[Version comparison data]
^^^^
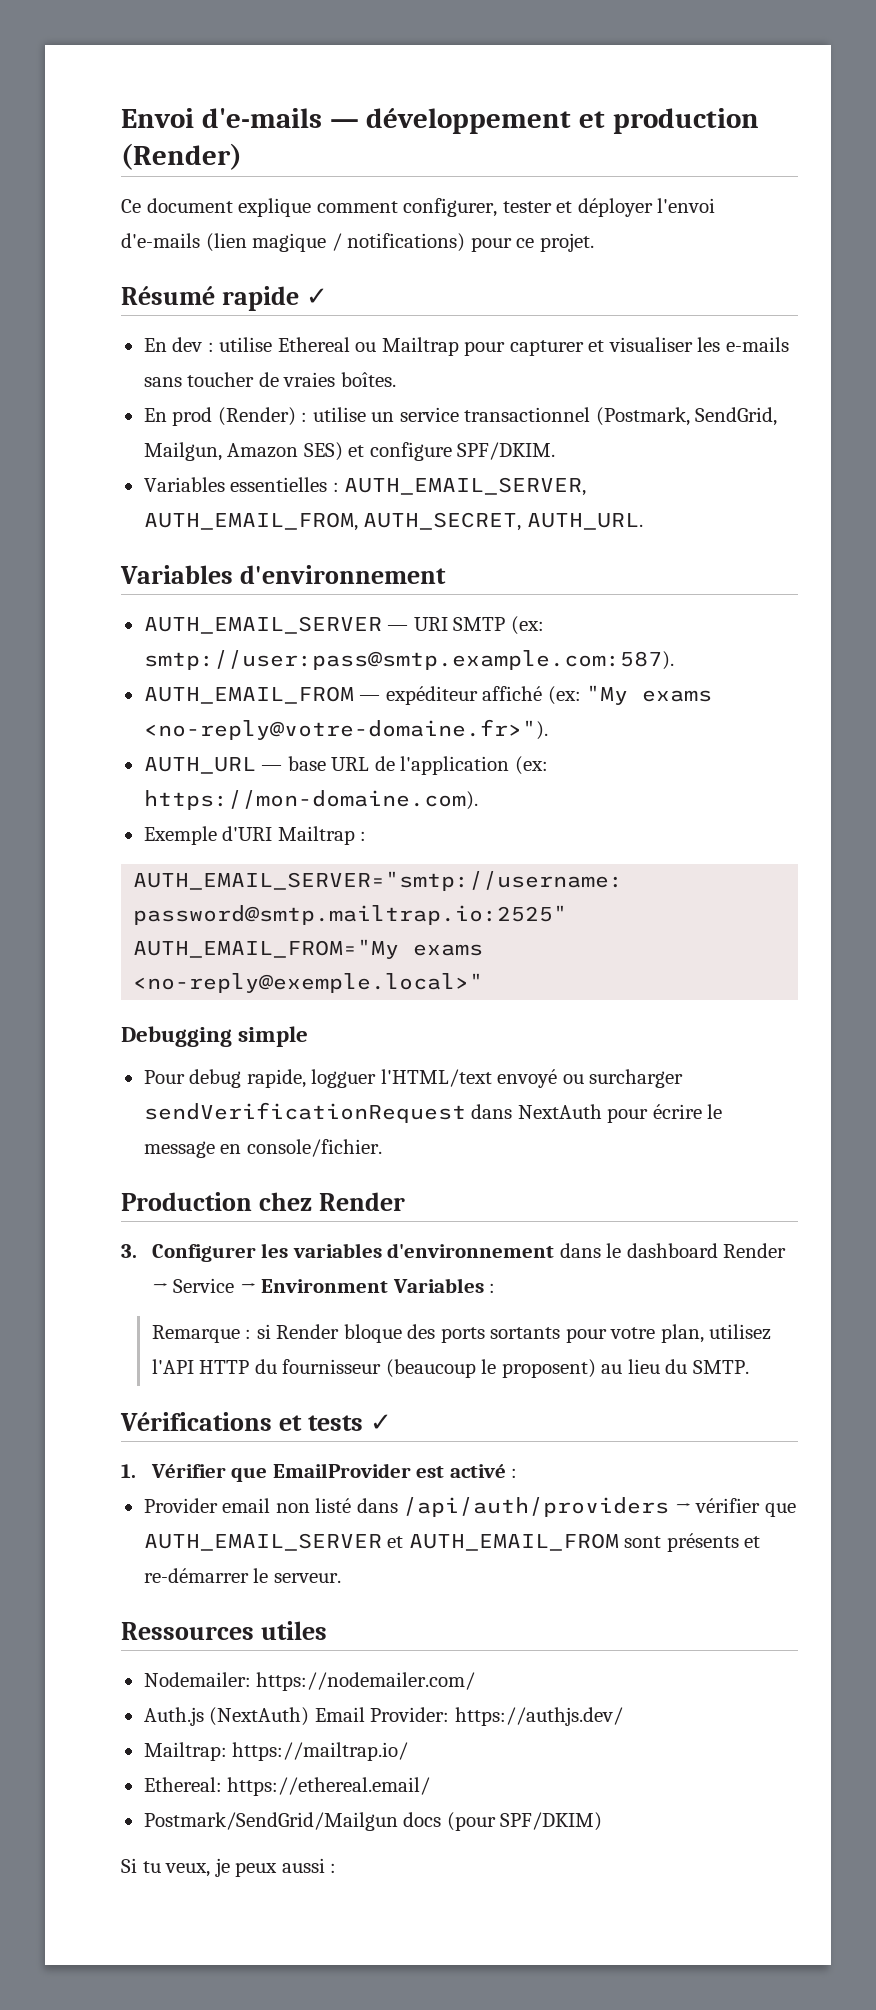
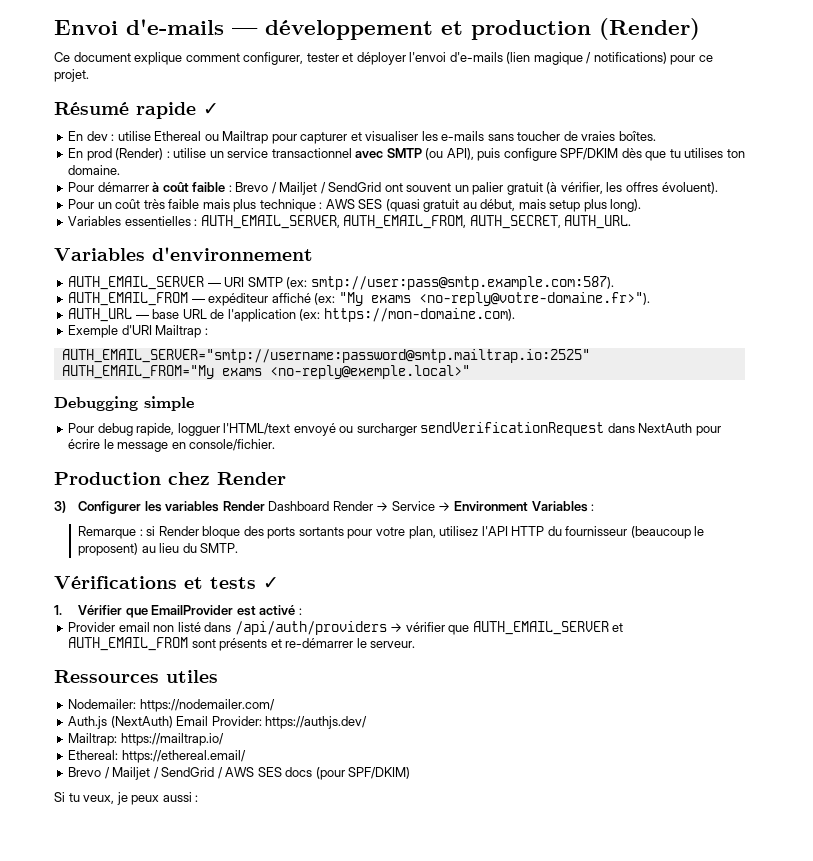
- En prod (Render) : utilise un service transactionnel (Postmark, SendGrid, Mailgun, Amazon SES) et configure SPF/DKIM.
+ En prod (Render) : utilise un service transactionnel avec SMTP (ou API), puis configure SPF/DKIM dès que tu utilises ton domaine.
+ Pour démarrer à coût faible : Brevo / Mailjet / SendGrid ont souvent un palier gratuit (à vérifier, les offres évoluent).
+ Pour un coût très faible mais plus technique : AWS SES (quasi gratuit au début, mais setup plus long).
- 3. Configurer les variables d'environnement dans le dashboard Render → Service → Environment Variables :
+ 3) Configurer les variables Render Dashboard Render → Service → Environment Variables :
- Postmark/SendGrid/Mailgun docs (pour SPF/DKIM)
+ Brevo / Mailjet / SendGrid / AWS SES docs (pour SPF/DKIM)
^^^^
# INSTRUCTIONS TO FOLLOW
Please write out, exactly as they appear, only the lines from the one holding "3) Configurer les" through the end of the data.

# RESULT OF THIS EXERCISE
+ 3) Configurer les variables Render Dashboard Render → Service → Environment Variables :
- Postmark/SendGrid/Mailgun docs (pour SPF/DKIM)
+ Brevo / Mailjet / SendGrid / AWS SES docs (pour SPF/DKIM)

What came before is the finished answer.